Together, Murray, Joy, Rafael, Muhammad and Stan Seasons hurriedly learned the craft of steering an unstable, top-heavy sleigh, loaded with goodies, through an ice-cold stratosphere against gale-force headwinds. Taught by a brilliant young elfette named Poodgy, Muhammad proved especially good at managing simulated sleigh flights.

Christmas Eve came faster than anyone expected. Or wanted.

“I’ve always hated Christmas,” muttered Stan.

When Murray’s team arrived in the sleigh barn to begin their night’s work, they discovered that Snarky, the sarcastic elf, had named their sleigh “Titanic.” He painted the title on the sleigh’s fuselage, along with a cartoon effigy of Joy, nude, drowning in the ocean.

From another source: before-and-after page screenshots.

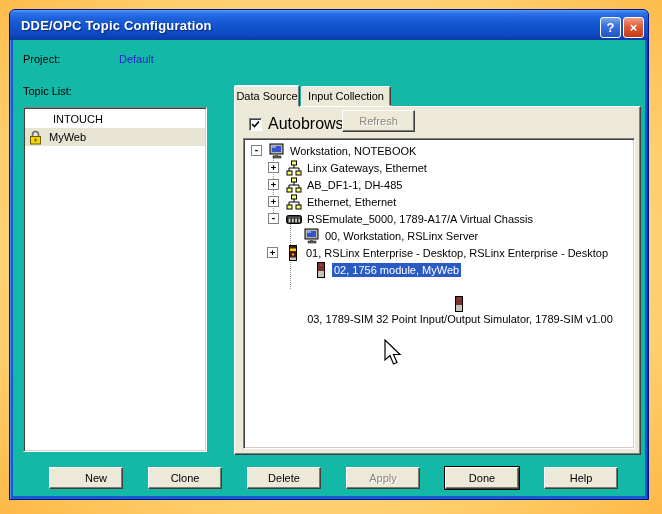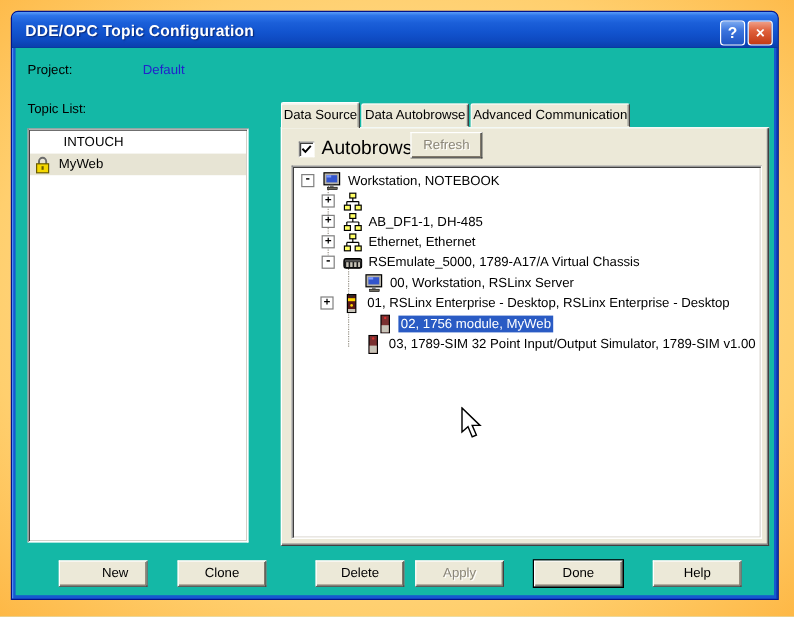--- a/index.html
+++ b/index.html
@@ -100,35 +100,34 @@
             <path d="M4.5 7 V4.5 a3 3 0 0 1 6 0 V7" fill="none" stroke="#6b6b6b" stroke-width="1.6"></path>
             <rect x="2.5" y="6.5" width="10" height="7.5" fill="#f5d800" stroke="#6b5c00"></rect>
             <rect x="6.6" y="8.5" width="1.8" height="3" fill="#6b5c00"></rect>
           </svg>
           <span class="txt">MyWeb</span>
         </div>
       </div>
 
       <div class="tabctl">
         <div class="tab active" style="left:0;width:66px;">Data Source</div>
-        <div class="tab" style="left:67px;width:90px;">Data Autobrowse</div>
-        <div class="tab" style="left:158px;width:133px;">Advanced Communication</div>
+        <div class="tab" style="left:67px;width:90px;">Input Collection</div>
 
         <div class="tabpage">
 
           <div class="checkrow">
             <div class="checkbox">
               <svg width="9" height="9" viewBox="0 0 9 9">
                 <polyline points="1,4 3.5,6.5 8,1.5" fill="none" stroke="#000" stroke-width="1.6"></polyline>
               </svg>
             </div>
             <span class="checklabel">Autobrowse</span>
           </div>
 
-          <div class="btn disabled refresh" style="position:absolute;width:60px;height:22px;">Refresh</div>
+          <div class="btn disabled refresh" style="position:absolute;width:73px;height:22px;">Refresh</div>
 
           <div class="tree sunken">
             <div class="tree-content">
 
               <div class="connector" style="left:27px;top:14px;height:66px;"></div>
               <div class="connector" style="left:44px;top:82px;height:66px;"></div>
 
               <div class="trow l0" style="top:1px;">
                 <span class="ebox">-</span>
                 <svg class="ticon" viewBox="0 0 16 16">
@@ -142,20 +141,21 @@
               </div>
 
               <div class="trow l1" style="top:18px;">
                 <span class="ebox">+</span>
                 <svg class="ticon" viewBox="0 0 16 16">
                   <path d="M8 4 v4 M3 8 h10 M3 8 v3 M13 8 v3" stroke="#000" fill="none"></path>
                   <rect x="5.5" y="1" width="5" height="4" fill="#ffff66" stroke="#000"></rect>
                   <rect x="1" y="11" width="5" height="4" fill="#ffff66" stroke="#000"></rect>
                   <rect x="10" y="11" width="5" height="4" fill="#ffff66" stroke="#000"></rect>
                 </svg>
+                <span class="lbl">Linx Gateways, Ethernet</span>
               </div>
 
               <div class="trow l1" style="top:35px;">
                 <span class="ebox">+</span>
                 <svg class="ticon" viewBox="0 0 16 16">
                   <path d="M8 4 v4 M3 8 h10 M3 8 v3 M13 8 v3" stroke="#000" fill="none"></path>
                   <rect x="5.5" y="1" width="5" height="4" fill="#ffff66" stroke="#000"></rect>
                   <rect x="1" y="11" width="5" height="4" fill="#ffff66" stroke="#000"></rect>
                   <rect x="10" y="11" width="5" height="4" fill="#ffff66" stroke="#000"></rect>
                 </svg>
@@ -213,39 +213,39 @@
               <div class="trow l2 sel" style="top:120px;margin-left:10px;">
                 <span class="espace"></span>
                 <svg class="ticon" viewBox="0 0 16 16">
                   <rect x="4.5" y="0.5" width="7" height="15" fill="#7a3030" stroke="#000"></rect>
                   <circle cx="8" cy="3" r="1" fill="#e03030"></circle>
                   <rect x="5" y="9" width="6" height="6" fill="#c8c4b8"></rect>
                 </svg>
                 <span class="lbl">02, 1756 module, MyWeb</span>
               </div>
 
-              <div class="trow l2" style="top:137px;">
+              <div class="trow l2" style="top:137px;flex-direction:column;">
                 <span class="espace"></span>
                 <svg class="ticon" viewBox="0 0 16 16">
                   <rect x="4.5" y="0.5" width="7" height="15" fill="#7a3030" stroke="#000"></rect>
                   <circle cx="8" cy="3" r="1" fill="#e03030"></circle>
                   <rect x="5" y="9" width="6" height="6" fill="#c8c4b8"></rect>
                 </svg>
                 <span class="lbl">03, 1789-SIM 32 Point Input/Output Simulator, 1789-SIM v1.00</span>
               </div>
 
             </div>
           </div>
 
         </div>
       </div>
 
       <div class="btn" style="left:36px;top:427px;padding-left:20px;">New</div>
       <div class="btn" style="left:135px;top:427px;">Clone</div>
-      <div class="btn" style="left:234px;top:427px;margin-left:16px;">Delete</div>
+      <div class="btn" style="left:234px;top:427px;">Delete</div>
       <div class="btn disabled" style="left:333px;top:427px;">Apply</div>
       <div class="btn default" style="left:432px;top:427px;">Done</div>
       <div class="btn" style="left:531px;top:427px;">Help</div>
 
     </div>
   </div>
 
   <svg class="cursor" width="20" height="30" viewBox="0 0 20 30">
     <path d="M1 1 L1 21 L6 16.5 L9.5 25 L13 23.5 L9.5 15.5 L16 15.5 Z" fill="#fff" stroke="#000" stroke-width="1.2"></path>
   </svg>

The Titanic’s crew, with Murray Lefkowitz in the driver’s seat and Joy at his side soothing the reindeer and gently patting Numbnuts on the rump, included Muhammad in the elevated observation seat handling the pontoons and rudder. Rafael worked the radar set and Stan Seasons was in charge of a stack of Santa bags fifteen feet long and twenty feet high.

Poodgy was there, too, in a strictly advisory role. She snuggled in beside Muhammad, holding his hand. Another elf, a teenage intern named Twinkly-Dinkly, was along for the ride.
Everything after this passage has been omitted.